*DATA SUPPLIED:*
■ ■ ■ ■ ■

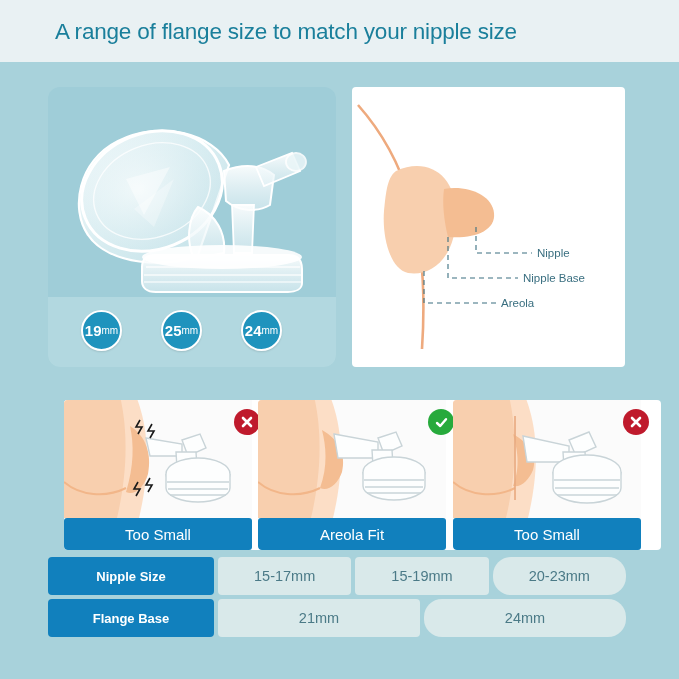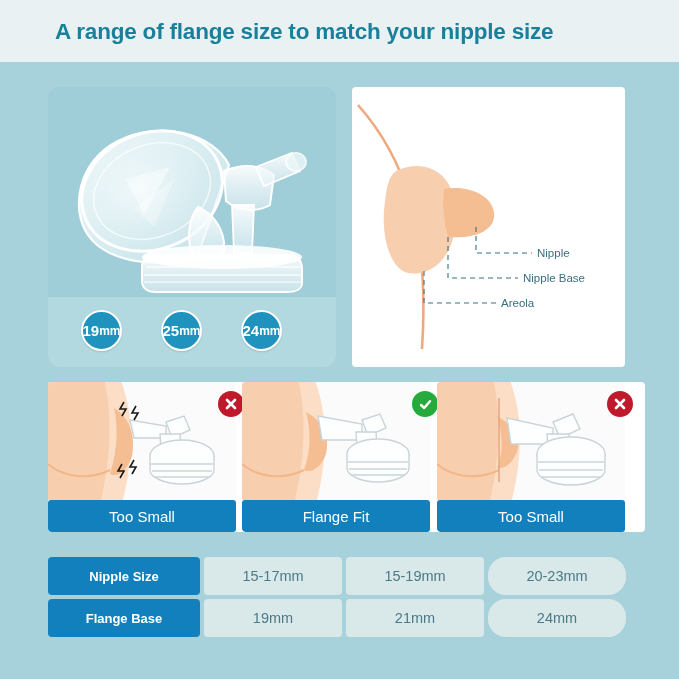--- a/index.html
+++ b/index.html
@@ -24,7 +24,7 @@
     position: absolute;
     left: 55px; top: 19px;
     font-size: 22.5px;
-    font-weight: bold;
+    font-weight: normal;
     color: #1a7f9b;
     letter-spacing: -0.2px;
     white-space: nowrap;

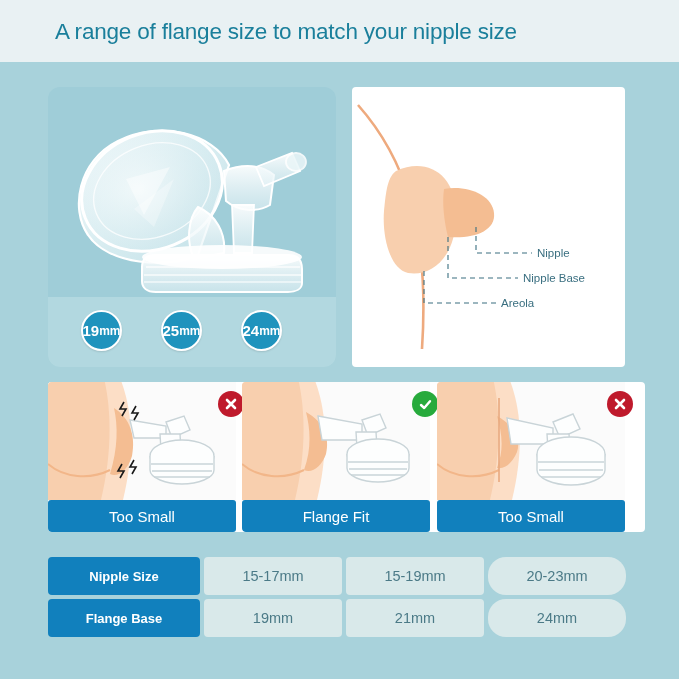--- a/index.html
+++ b/index.html
@@ -77,7 +77,7 @@
     box-shadow: 0 1px 2px rgba(0,0,0,0.12);
   }
   .size-badge .num { font-size: 15px; font-weight: bold; margin-bottom: 1px; }
-  .size-badge .unit { font-size: 12px; font-weight: bold; }
+  .size-badge .unit { font-size: 10px; font-weight: normal; }
   .badge-pos-0 { position: absolute; left: 33px; top: 13px; }
   .badge-pos-1 { position: absolute; left: 113px; top: 13px; }
   .badge-pos-2 { position: absolute; left: 193px; top: 13px; }

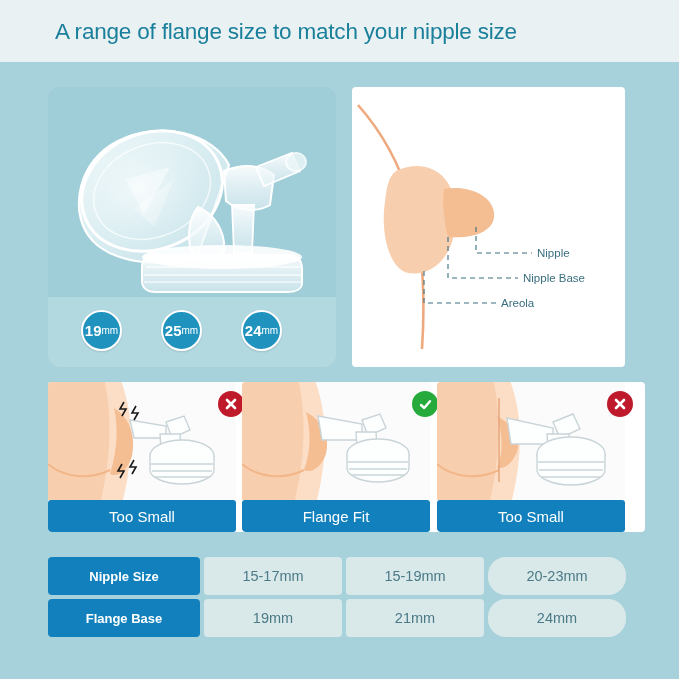--- a/index.html
+++ b/index.html
@@ -95,11 +95,12 @@
   
   .fit-card {
     position: absolute;
-    top: 320px;
+    top: 338px;
     width: 208px; height: 150px;
     border-radius: 4px;
     overflow: hidden;
     background: #ffffff;
+    margin-left: 16px;
   }
   .fit-card.c0 { left: 48px; }
   .fit-card.c1 { left: 242px; }

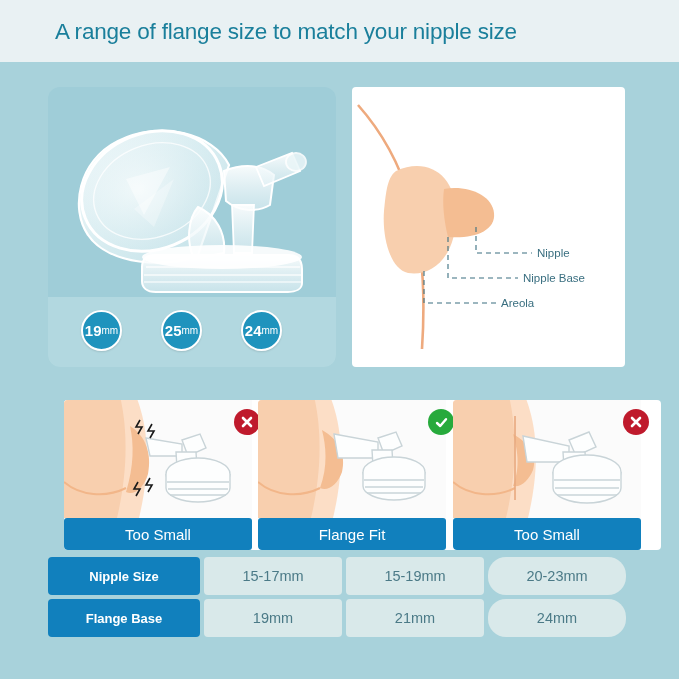--- a/index.html
+++ b/index.html
@@ -318,7 +318,7 @@
           <path d="M3 8 L6.2 11 L12 4.2" stroke="#ffffff" stroke-width="2.4" fill="none" stroke-linecap="round" stroke-linejoin="round"></path>
         </svg>
     </div>
-    <div class="fit-label">Flange Fit</div>
+    <div class="fit-label">Areola Fit</div>
   </div>
 
   <div class="fit-card c2">

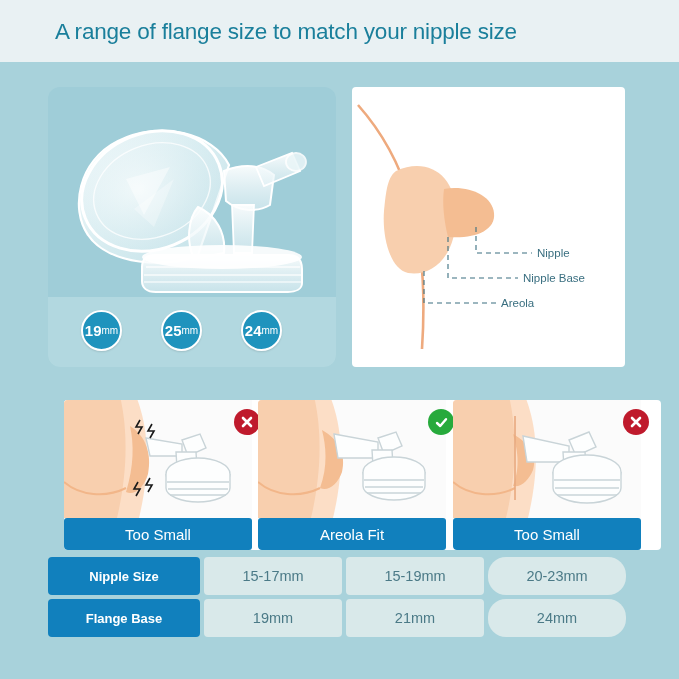--- a/index.html
+++ b/index.html
@@ -143,7 +143,7 @@
   }
   .trow { display: flex; height: 38px; margin-bottom: 4px; }
   .tlabel {
-    width: 152px;
+    width: 166px;
     background: #1180bd;
     border-radius: 4px;
     color: #ffffff;

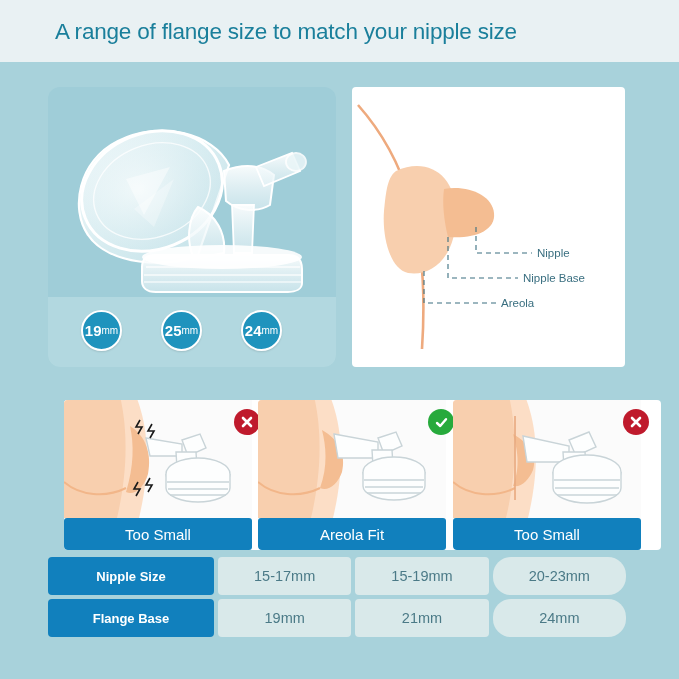--- a/index.html
+++ b/index.html
@@ -359,7 +359,6 @@
     </div>
     <div class="trow">
       <div class="tlabel">Flange Base</div>
-      <div class="tcell">19mm</div>
       <div class="tcell">21mm</div>
       <div class="tcell">24mm</div>
     </div>

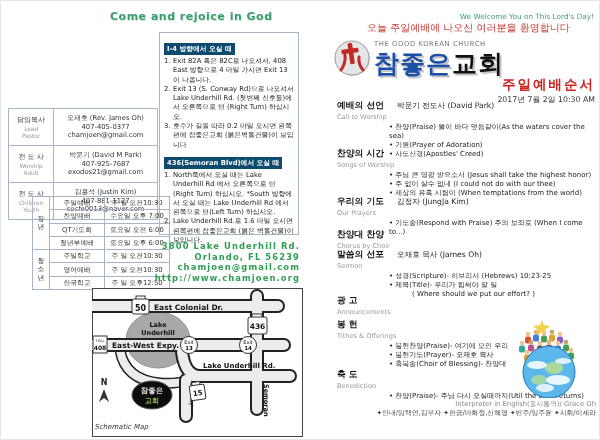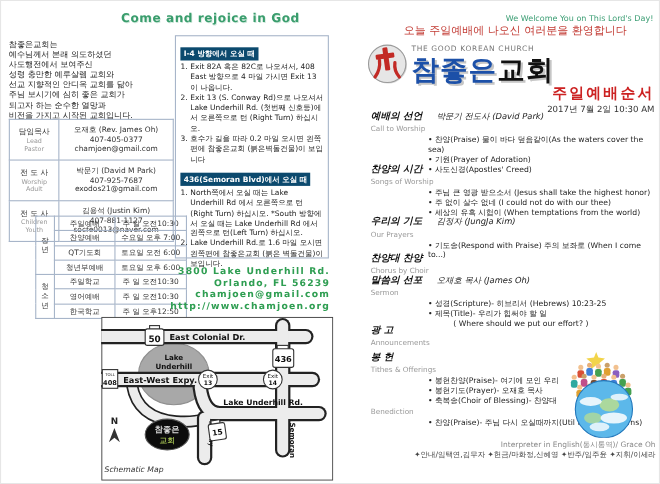--- a/index.html
+++ b/index.html
@@ -73,16 +73,6 @@
 
   <div class="abs motto">Come and rejoice in God</div>
 
-  <div class="abs intro">
-    <div>참좋은교회는</div>
-    <div>예수님께서 본래 의도하셨던</div>
-    <div>사도행전에서 보여주신</div>
-    <div>성령 충만한 예루살렘 교회와</div>
-    <div>선교 지향적인 안디옥 교회를 닮아</div>
-    <div>주님 보시기에 심히 좋은 교회가</div>
-    <div>되고자 하는 순수한 열망과</div>
-    <div>비전을 가지고 시작된 교회입니다.</div>
-  </div>
 
   <table class="staff">
     <tbody>

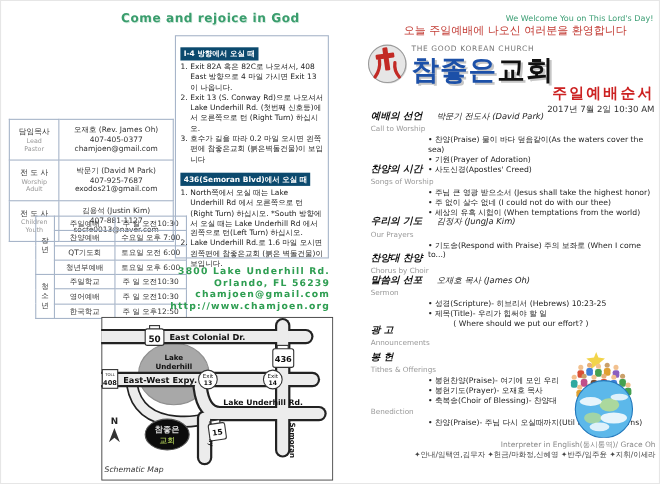--- a/index.html
+++ b/index.html
@@ -53,7 +53,7 @@
 
   
   .sec{position:absolute;left:337px;width:262px;}
-  .sec .row1{font-size:8.8px;font-weight:bold;color:#111;font-style:italic;}
+  .sec .row1{font-size:8.8px;font-weight:bold;color:#111;}
   .sec .person{font-weight:normal;font-size:7.6px;margin-left:13px;color:#222;}
   .sec .en{font-size:6.6px;color:#999;margin-top:1px;}
   .sec .items{margin-top:2px;padding-left:52px;}

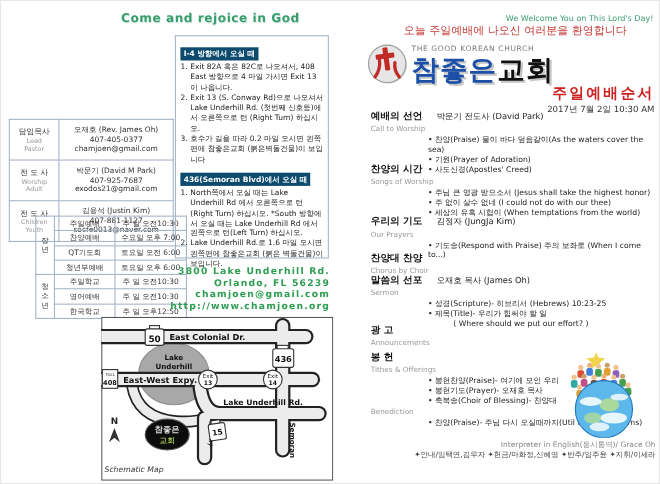--- a/index.html
+++ b/index.html
@@ -322,6 +322,7 @@
   </div>
 
   <div class="sec" style="top:369px;">
+    <div class="row1"><span>축    도</span></div>
     <div class="en">Benediction</div>
     <div class="items">
       <div class="item">찬양(Praise)- 주님 다시 오실때까지(Util the Lord returns)</div>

■ ■ ■ ■ ■

*TASK REQUIREMENTS:*
An exact copy of all the records is required, with the pictures omitted.

*ANSWER BOX:*
--- a/index.html
+++ b/index.html
@@ -24,7 +24,7 @@
     position: absolute;
     left: 55px; top: 19px;
     font-size: 22.5px;
-    font-weight: bold;
+    font-weight: normal;
     color: #1a7f9b;
     letter-spacing: -0.2px;
     white-space: nowrap;

--- a/index.html
+++ b/index.html
@@ -77,7 +77,7 @@
     box-shadow: 0 1px 2px rgba(0,0,0,0.12);
   }
   .size-badge .num { font-size: 15px; font-weight: bold; margin-bottom: 1px; }
-  .size-badge .unit { font-size: 12px; font-weight: bold; }
+  .size-badge .unit { font-size: 10px; font-weight: normal; }
   .badge-pos-0 { position: absolute; left: 33px; top: 13px; }
   .badge-pos-1 { position: absolute; left: 113px; top: 13px; }
   .badge-pos-2 { position: absolute; left: 193px; top: 13px; }

--- a/index.html
+++ b/index.html
@@ -95,11 +95,12 @@
   
   .fit-card {
     position: absolute;
-    top: 320px;
+    top: 338px;
     width: 208px; height: 150px;
     border-radius: 4px;
     overflow: hidden;
     background: #ffffff;
+    margin-left: 16px;
   }
   .fit-card.c0 { left: 48px; }
   .fit-card.c1 { left: 242px; }

--- a/index.html
+++ b/index.html
@@ -318,7 +318,7 @@
           <path d="M3 8 L6.2 11 L12 4.2" stroke="#ffffff" stroke-width="2.4" fill="none" stroke-linecap="round" stroke-linejoin="round"></path>
         </svg>
     </div>
-    <div class="fit-label">Flange Fit</div>
+    <div class="fit-label">Areola Fit</div>
   </div>
 
   <div class="fit-card c2">

--- a/index.html
+++ b/index.html
@@ -143,7 +143,7 @@
   }
   .trow { display: flex; height: 38px; margin-bottom: 4px; }
   .tlabel {
-    width: 152px;
+    width: 166px;
     background: #1180bd;
     border-radius: 4px;
     color: #ffffff;

--- a/index.html
+++ b/index.html
@@ -359,7 +359,6 @@
     </div>
     <div class="trow">
       <div class="tlabel">Flange Base</div>
-      <div class="tcell">19mm</div>
       <div class="tcell">21mm</div>
       <div class="tcell">24mm</div>
     </div>

--- a/index.html
+++ b/index.html
@@ -73,16 +73,6 @@
 
   <div class="abs motto">Come and rejoice in God</div>
 
-  <div class="abs intro">
-    <div>참좋은교회는</div>
-    <div>예수님께서 본래 의도하셨던</div>
-    <div>사도행전에서 보여주신</div>
-    <div>성령 충만한 예루살렘 교회와</div>
-    <div>선교 지향적인 안디옥 교회를 닮아</div>
-    <div>주님 보시기에 심히 좋은 교회가</div>
-    <div>되고자 하는 순수한 열망과</div>
-    <div>비전을 가지고 시작된 교회입니다.</div>
-  </div>
 
   <table class="staff">
     <tbody>

--- a/index.html
+++ b/index.html
@@ -53,7 +53,7 @@
 
   
   .sec{position:absolute;left:337px;width:262px;}
-  .sec .row1{font-size:8.8px;font-weight:bold;color:#111;font-style:italic;}
+  .sec .row1{font-size:8.8px;font-weight:bold;color:#111;}
   .sec .person{font-weight:normal;font-size:7.6px;margin-left:13px;color:#222;}
   .sec .en{font-size:6.6px;color:#999;margin-top:1px;}
   .sec .items{margin-top:2px;padding-left:52px;}

--- a/index.html
+++ b/index.html
@@ -322,6 +322,7 @@
   </div>
 
   <div class="sec" style="top:369px;">
+    <div class="row1"><span>축    도</span></div>
     <div class="en">Benediction</div>
     <div class="items">
       <div class="item">찬양(Praise)- 주님 다시 오실때까지(Util the Lord returns)</div>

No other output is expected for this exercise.